Теперь нам достаточно ясны причины бегства польского шпиона. Царь Иван Васильевич чинил кровавую расправу над подлинной и мнимой иностранной агентурой и даже над безоружными польскими пленными, как, например, вскоре после отъезда из Москвы ягеллонского посольства, в июле 1570 года, при драматических обстоятельствах выторговавшего у Грозного трехлетнее перемирие. Все члены посольства находились под тщательным надзором опричников, а всяческие контакты послов, членов свиты, челяди и путешествующих с ними купцов с подданными царя были сведены к минимуму. Их квартиры находились под постоянным присмотром (их даже отделили решеткой от прилегающих домов), приставы не отступали от посольства ни на шаг даже ночью, а собеседники послов задерживались и допрашивались.

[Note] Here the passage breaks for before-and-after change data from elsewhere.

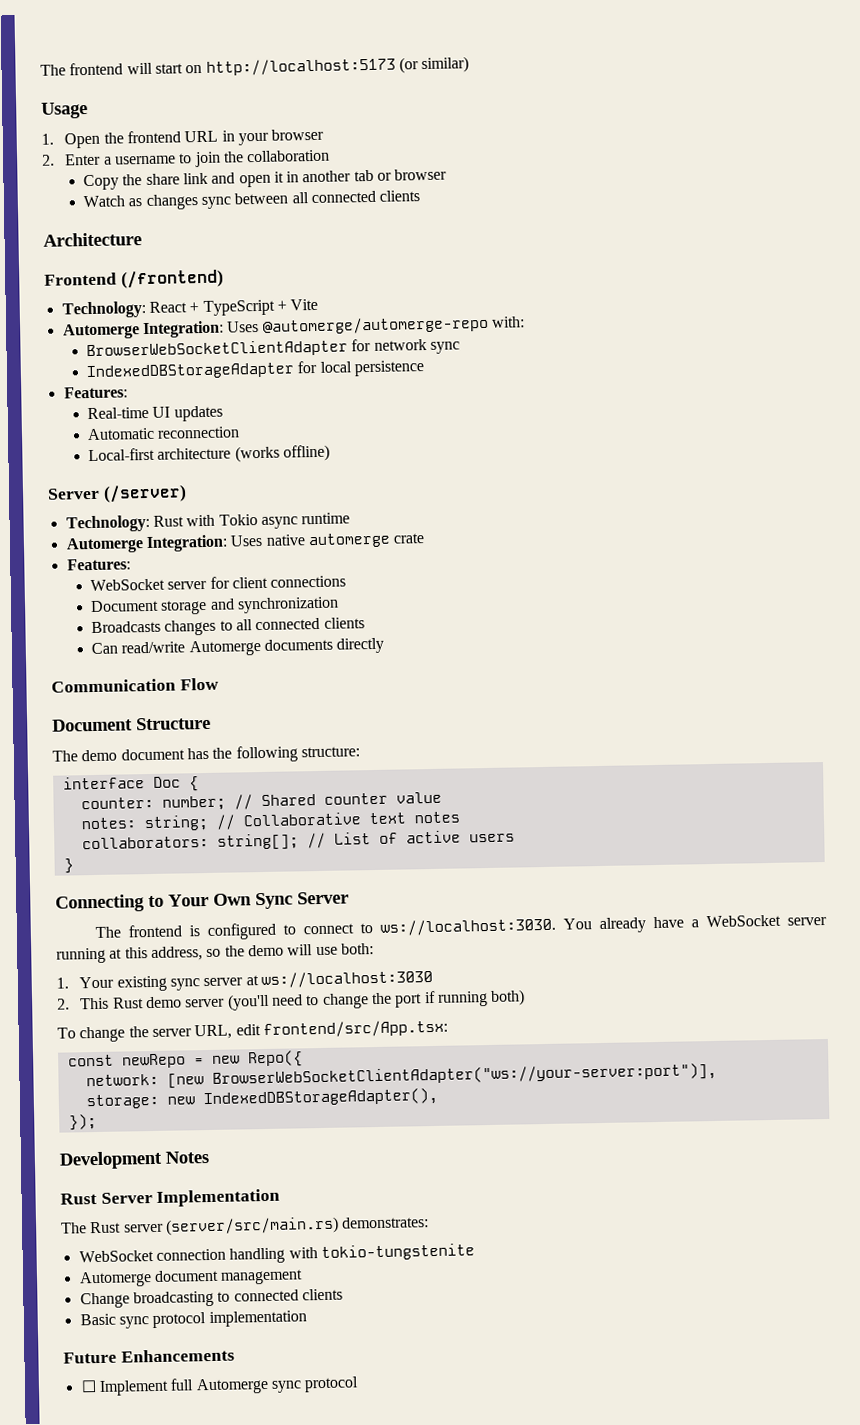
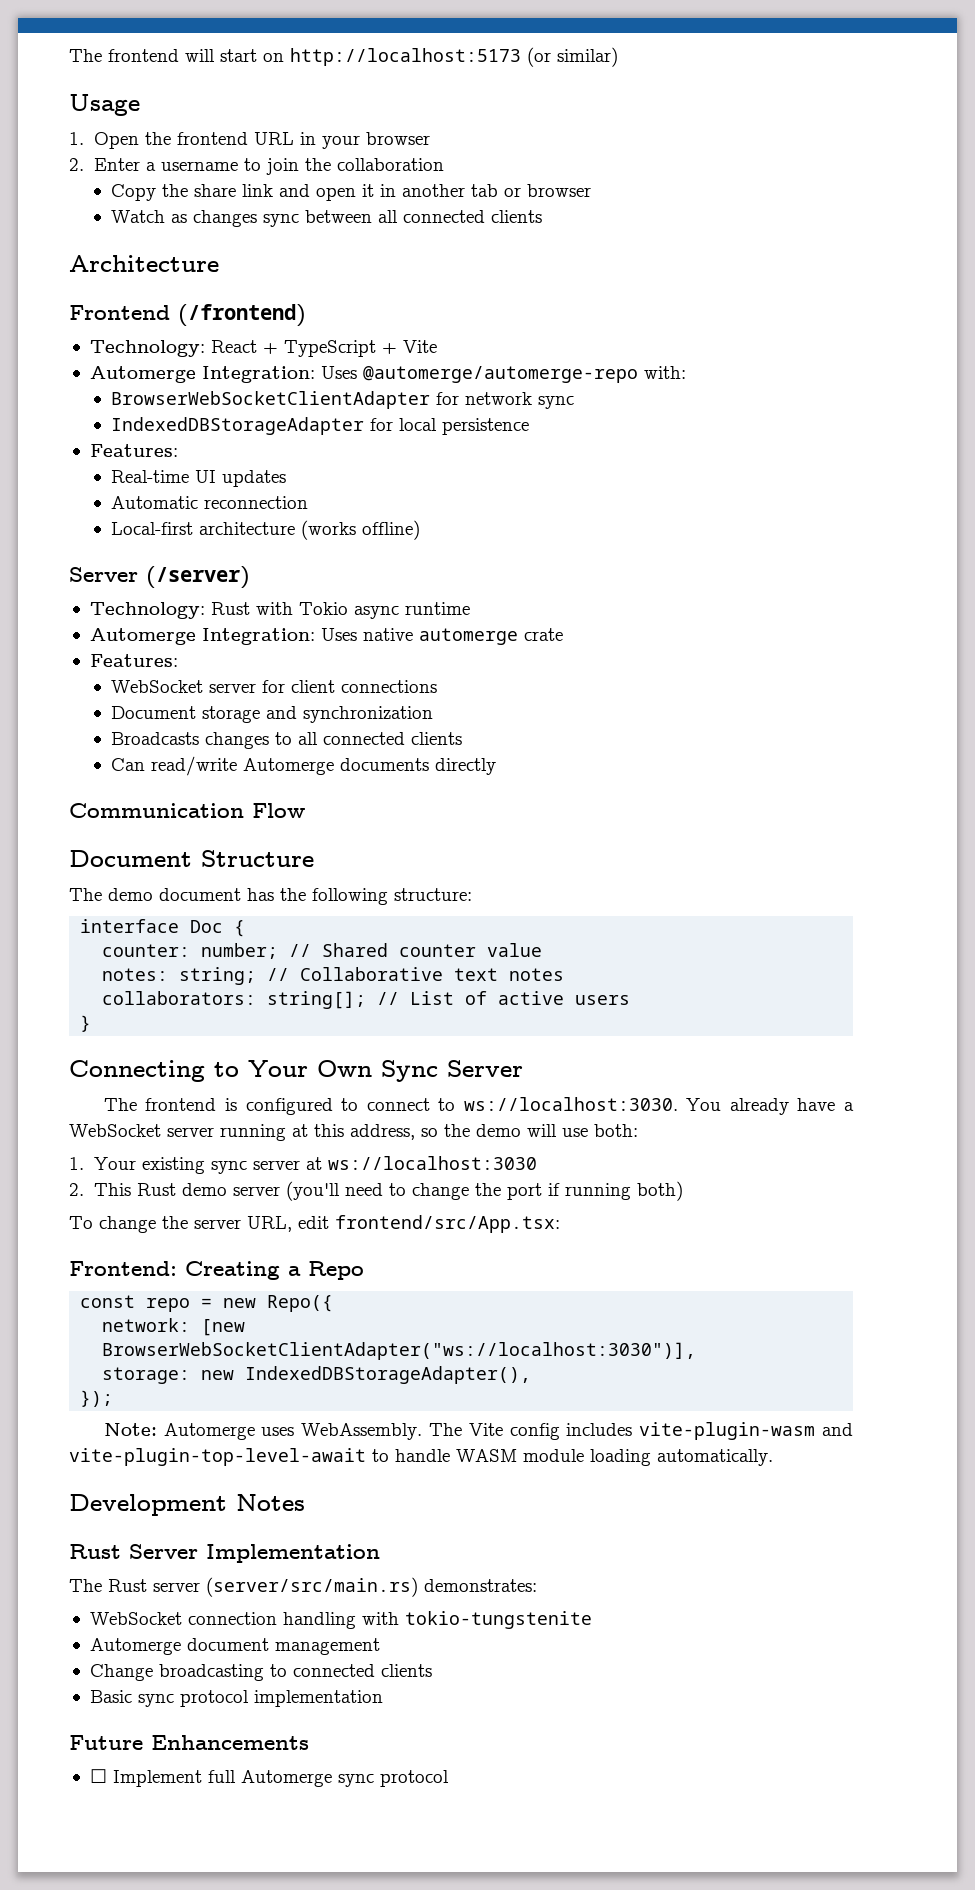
+ Frontend: Creating a Repo
- const newRepo = new Repo({
+ const repo = new Repo({
- network: [new BrowserWebSocketClientAdapter("ws://your-server:port")],
+ network: [new BrowserWebSocketClientAdapter("ws://localhost:3030")],
+ Note: Automerge uses WebAssembly. The Vite config includes vite-plugin-wasm and vite-plugin-top-level-await to handle WASM module loading automatically.

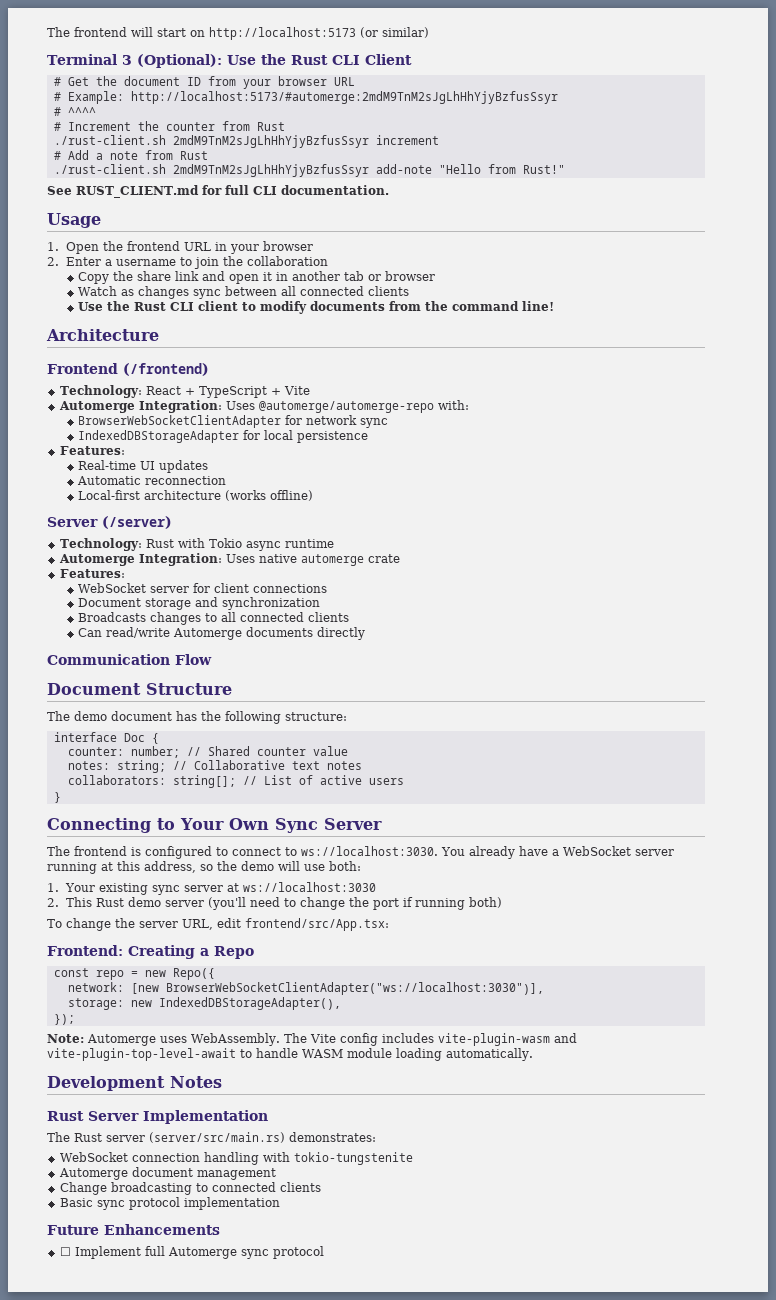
+ Terminal 3 (Optional): Use the Rust CLI Client
+ # Get the document ID from your browser URL
+ # Example: http://localhost:5173/#automerge:2mdM9TnM2sJgLhHhYjyBzfusSsyr
+ # ^^^^
+ # Increment the counter from Rust
+ ./rust-client.sh 2mdM9TnM2sJgLhHhYjyBzfusSsyr increment
+ # Add a note from Rust
+ ./rust-client.sh 2mdM9TnM2sJgLhHhYjyBzfusSsyr add-note "Hello from Rust!"
+ See RUST_CLIENT.md for full CLI documentation.
+ Use the Rust CLI client to modify documents from the command line!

В этой ситуации большинство сведений, вероятнее всего, было получено дипломатами от законспирированных информаторов: единственным, чье имя нам известно, был именно Шлихтинг, которому благодаря роду его деятельности было наверняка несколько проще попасть к гостям Грозного. Возможно также, что шпиона подвигла к бегству и возможность какой-то оплошности во время этих контактов.
После прибытия в Речь Посполитую беглец представил литовским сановникам исчерпывающий отчет (возможно, литературно обработал его рассказ, придав черты ядовитого памфлета, сам Мачей Стрыйковский, славный летописец Великого княжества Литовского). Дальше его жизнь протекала спокойно. Еще один недавно найденный документ - привилей Стефана Батория от февраля 1585 года наследникам покойного Войтеха Шлихтина (так теперь назывался наш герой) показывает, что основой его существования до конца жизни оставался скромный пожизненный доход с упомянутого имения Прёлково. Преждевременная смерть Шлихтинга поставила его малолетних сыновей Кшиштофа, Яна и Войчеха на грань нищеты. Монарх передал земельное имущество старшему, Кшиштофу, обязав его при этом содержать младших братьев. Как видим, на своих верных службах лучший (по крайней мере в шестидесятые годы шестнадцатого столетия) информатор ягеллонской разведки не добился жизненного успеха.
Ливонские авантюристы
Кем в действительности был наш герой - серым человеком, случайно втянутым в ход великой истории и, дабы удержаться на плаву, обнаружившим разнообразные достоинства, или же одним из тех фантазеров-авантюристов, которых в огромном количестве знала эпоха? Не вызывает сомнения, что на всякого рода "перелетных птиц" охваченное более четверти века пламенем войны ливонское пограничье действовало как мощный магнит, равно как и на людей, живших оружием. Как на службе у польского монарха, так и у московского царя пребывало множество чистой воды авантюристов: достаточно вспомнить кондотьера Георга Фаренсбаха или царского разбойника Карстена Роде.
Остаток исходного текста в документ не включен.